Au 18 mai, 31 personnes, dont au moins 28 enfants, sont mortes de malnutrition. Dans le sud de Gaza, jusqu'à 9 % des enfants de moins de 5 ans sont malnutris, selon l'Organisation mondiale de la santé. Dans le nord de Gaza, la part est plus élevée : jusqu'à un quart des enfants sont malnutris et jusqu'à 4 % sont gravement malnutris, selon une estimation antérieure de l'agence. Le partenariat de classification des phases de sécurité alimentaire intégrée a averti dans un rapport en mars qu'une famine est imminente dans la partie nord de Gaza, et que le reste de Gaza est également en danger.
Les enfants de Gaza ne sont pas seuls.

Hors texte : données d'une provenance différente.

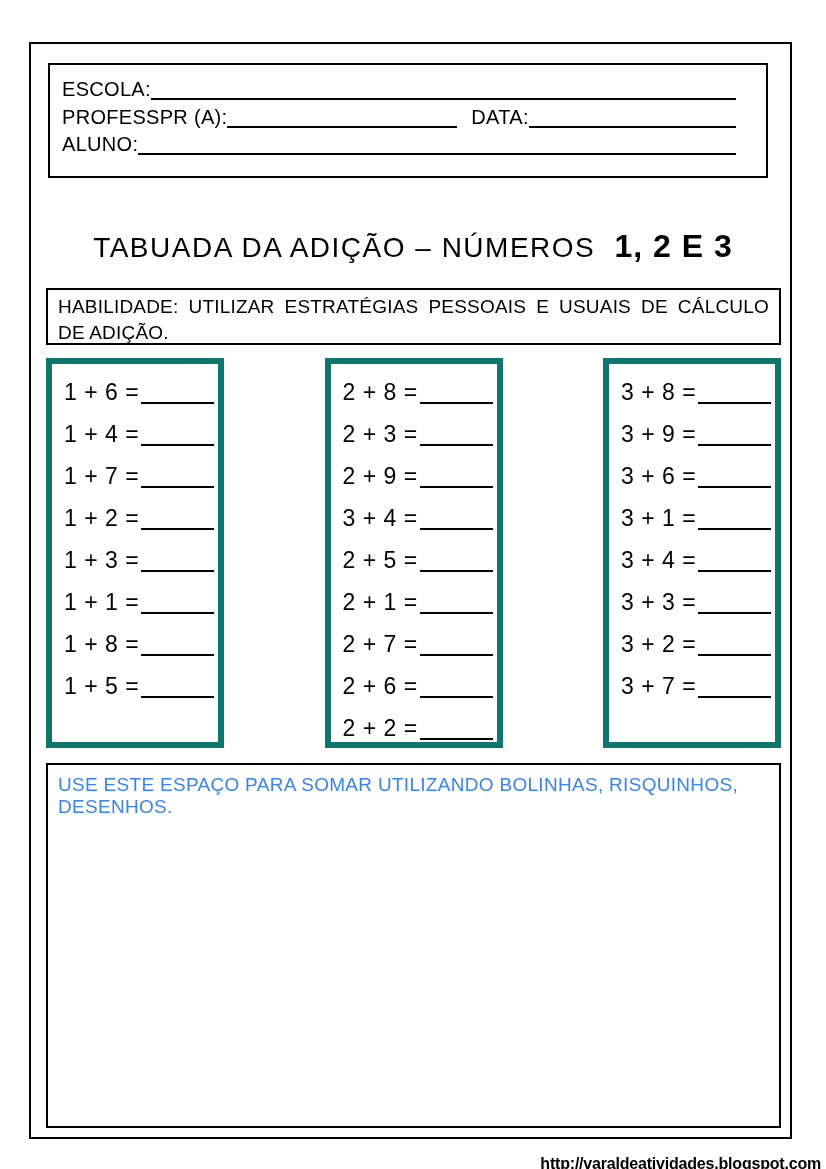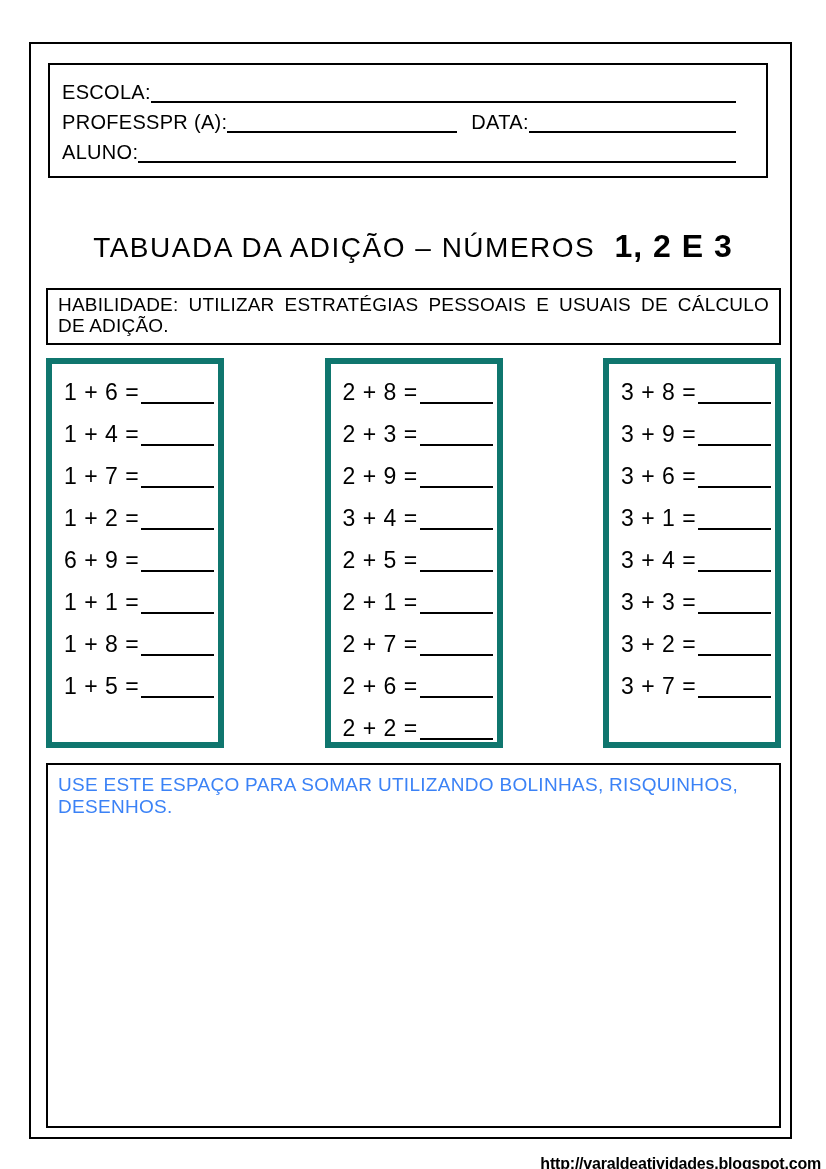--- a/index.html
+++ b/index.html
@@ -16,21 +16,21 @@
     position: absolute; left: 29px; top: 42px;
     width: 763px; height: 1097px;
     border: 2px solid #000;
   }
 
   
   .header-box {
     position: absolute; left: 48px; top: 63px;
     width: 720px; height: 115px;
     border: 2px solid #000;
-    padding: 9px 30px 12px 12px;
+    padding: 9px 30px 20px 12px;
     display: flex; flex-direction: column; justify-content: space-between;
   }
   .field-row {
     display: flex; align-items: flex-end;
     font-size: 20px; letter-spacing: 0.3px;
     height: 31px; white-space: nowrap;
   }
   .fill-line {
     flex: 1 1 auto;
     border-bottom: 2px solid #000;
@@ -49,21 +49,21 @@
   .title-bold {
     font-weight: bold; font-size: 32px; letter-spacing: 1px; margin-left: 10px;
   }
 
   
   .skill-box {
     position: absolute; left: 46px; top: 288px;
     width: 735px; height: 57px;
     border: 2px solid #000;
     padding: 4px 10px;
-    font-size: 19px; letter-spacing: 0.2px; line-height: 21px;
+    font-size: 19px; letter-spacing: 0.2px; line-height: 26px;
     text-align: justify;
   }
 
   
   .columns {
     position: absolute; left: 46px; top: 358px;
     width: 735px; height: 390px;
     display: flex; justify-content: space-between;
   }
   .col-box {
@@ -145,21 +145,21 @@
       </div>
       <div class="eq-row">
         <span class="eq-text">1 + 7 =</span>
         <span class="eq-blank"></span>
       </div>
       <div class="eq-row">
         <span class="eq-text">1 + 2 =</span>
         <span class="eq-blank"></span>
       </div>
       <div class="eq-row">
-        <span class="eq-text">6 + 9 =</span>
+        <span class="eq-text">1 + 3 =</span>
         <span class="eq-blank"></span>
       </div>
       <div class="eq-row">
         <span class="eq-text">1 + 1 =</span>
         <span class="eq-blank"></span>
       </div>
       <div class="eq-row">
         <span class="eq-text">1 + 8 =</span>
         <span class="eq-blank"></span>
       </div>

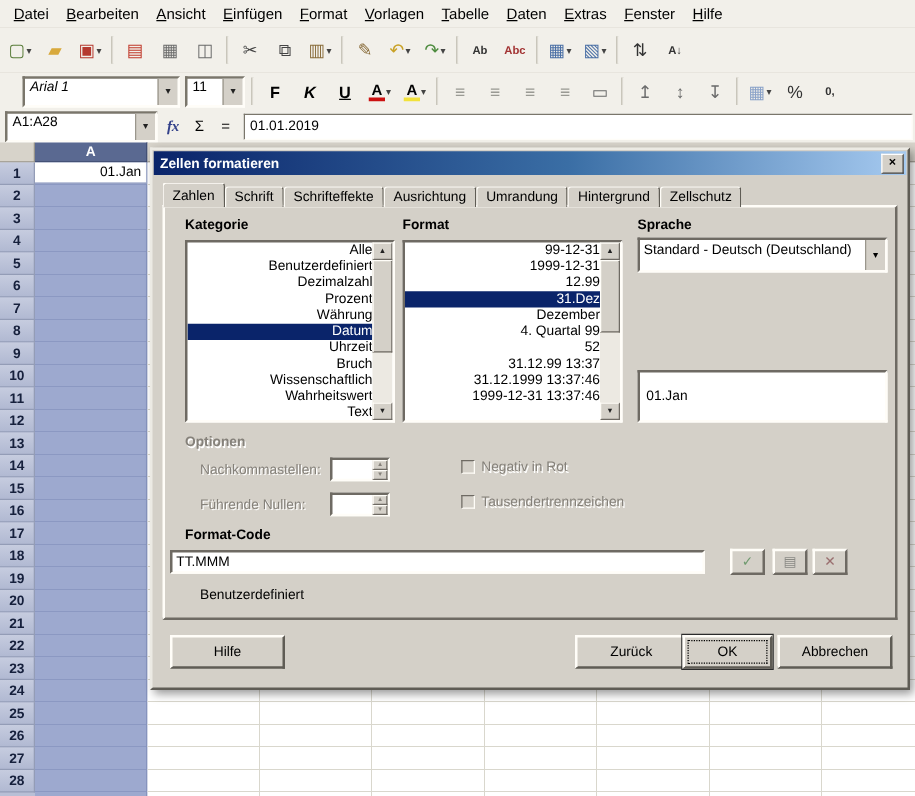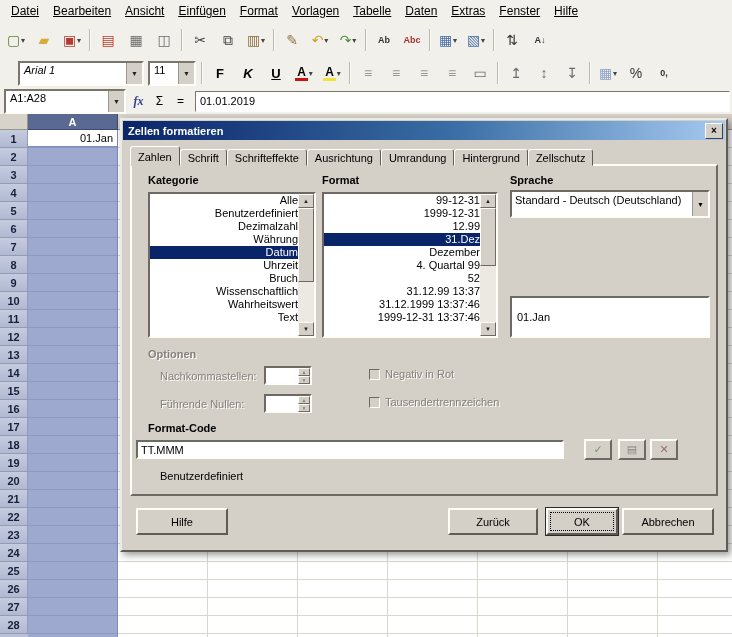--- a/index.html
+++ b/index.html
@@ -3,21 +3,21 @@
 <meta charset="utf-8">
 <style>
   html,body{margin:0;padding:0;background:#fff;}
   #app{position:relative;width:732px;height:637px;overflow:hidden;
        font-family:"Liberation Sans",sans-serif;color:#000;background:#fff;}
 
   
   .menubar{position:absolute;left:0;top:0;right:0;height:22px;background:#f2f0ea;
            border-bottom:1px solid #c9c5ba;display:flex;align-items:center;
            padding-left:4px;font-size:12px;}
-  .menu-item{padding:3px 7px;white-space:nowrap;text-decoration:underline;}
+  .menu-item{padding:3px 7px;white-space:nowrap;}
   .menu-item::first-letter{text-decoration:underline;}
   .toolbar{position:absolute;left:0;right:0;background:#f2f0ea;display:flex;
            align-items:center;border-bottom:1px solid #c9c5ba;padding-left:2px;}
   .toolbar1{top:22px;height:36px;}
   .toolbar2{top:58px;height:30px;padding-left:16px;}
   .toolbtn{width:26px;height:25px;display:flex;align-items:center;justify-content:center;
            position:relative;border:1px solid transparent;border-radius:2px;}
   .toolbtn .glyph{font-size:14px;line-height:1;}
   .toolbtn .arrow{font-size:8px;color:#444;margin-left:1px;}
   .toolbtn.txt .glyph{font-size:9px;font-weight:bold;}
@@ -111,21 +111,21 @@
           border-color:#6e6a63 #fffdf8 #fffdf8 #6e6a63;display:flex;align-items:center;
           padding-left:5px;font-size:11px;}
   .dis{color:#85817a;text-shadow:1px 1px 0 #fff;font-weight:bold;}
   .dis2{color:#85817a;text-shadow:1px 1px 0 #fff;}
   .spinner{position:absolute;width:48px;height:19px;background:#fff;border:2px solid;
           border-color:#6e6a63 #fffdf8 #fffdf8 #6e6a63;display:flex;}
   .spin-field{flex:1;font-size:11px;line-height:15px;padding-left:2px;}
   .spin-btns{width:12px;display:flex;flex-direction:column;}
   .spin-btn{flex:1;background:#d4d0c8;border:1px solid;border-color:#fffdf8 #6e6a63 #6e6a63 #fffdf8;
           font-size:5px;display:flex;align-items:center;justify-content:center;color:#85817a;}
-  .check-row{position:absolute;display:flex;align-items:flex-end;font-size:11px;white-space:nowrap;padding-left:41px;}
+  .check-row{position:absolute;display:flex;align-items:flex-start;font-size:11px;white-space:nowrap;padding-left:41px;}
   .checkbox{width:11px;height:11px;background:#d4d0c8;border:1px solid;
           border-color:#6e6a63 #fffdf8 #fffdf8 #6e6a63;margin-right:5px;flex:0 0 auto;}
   .text-input{position:absolute;background:#fff;border:2px solid;
           border-color:#6e6a63 #fffdf8 #fffdf8 #6e6a63;font-size:11px;line-height:15px;
           padding:1px 3px;white-space:nowrap;overflow:hidden;}
   .mini-btn{position:absolute;width:28px;height:21px;background:#d4d0c8;border:2px solid;
           border-color:#fffdf8 #6e6a63 #6e6a63 #fffdf8;display:flex;align-items:center;
           justify-content:center;font-size:11px;}
   .btn{position:absolute;height:23px;background:#d4d0c8;border:2px solid;
           border-color:#fffdf8 #5f5c55 #5f5c55 #fffdf8;display:flex;align-items:center;
@@ -513,20 +513,21 @@
 
     <div class="panel">
 
       <div class="lbl" style="left:16px;top:8px;">Kategorie</div>
       <div class="listbox" style="left:16px;top:26px;width:168px;height:146px;">
         <div class="list-items">
 
         <div class="list-item">Alle</div>
             <div class="list-item">Benutzerdefiniert</div>
             <div class="list-item">Dezimalzahl</div>
+            <div class="list-item">Prozent</div>
             <div class="list-item">Währung</div>
             <div class="list-item selected">Datum</div>
             <div class="list-item">Uhrzeit</div>
             <div class="list-item">Bruch</div>
             <div class="list-item">Wissenschaftlich</div>
             <div class="list-item">Wahrheitswert</div>
             <div class="list-item">Text</div>
           </div>
         <div class="vscroll">
           <div class="scroll-btn up">▲</div>
@@ -596,18 +597,18 @@
       <div class="lbl" style="left:16px;top:256px;">Format-Code</div>
       <div class="text-input" style="left:4px;top:274px;width:428px;height:19px;">TT.MMM</div>
       <div class="mini-btn" style="left:452px;top:273px;color:#6f9a6f;">✓</div>
       <div class="mini-btn" style="left:486px;top:273px;color:#8a8a84;">▤</div>
       <div class="mini-btn" style="left:518px;top:273px;color:#9a6f6f;">✕</div>
 
       <div class="note" style="left:28px;top:304px;">Benutzerdefiniert</div>
     </div>
 
     <div class="btn" style="left:14px;top:388px;width:88px;">Hilfe</div>
-    <div class="btn" style="left:326px;top:388px;width:86px;">Zurück</div>
+    <div class="btn" style="left:338px;top:388px;width:86px;">Zurück</div>
     <div class="btn default" style="left:424px;top:388px;width:68px;">OK</div>
     <div class="btn" style="left:500px;top:388px;width:88px;">Abbrechen</div>
   </div>
 
 </div>
 
 </body></html>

Les enfants en Afghanistan, Soudan, Nigéria, Yémen, Haïti, Pakistan, République démocratique du Congo et d'autres pays connaissent également la malnutrition à la suite de conflits, de la pauvreté, de catastrophes naturelles et d'autres facteurs qui les laissent soudainement sans nourriture. Ces perturbations brutales peuvent entraîner une malnutrition aiguë et un épuisement, et - si la situation se prolonge - une malnutrition chronique, un retard de croissance voire parfois la mort.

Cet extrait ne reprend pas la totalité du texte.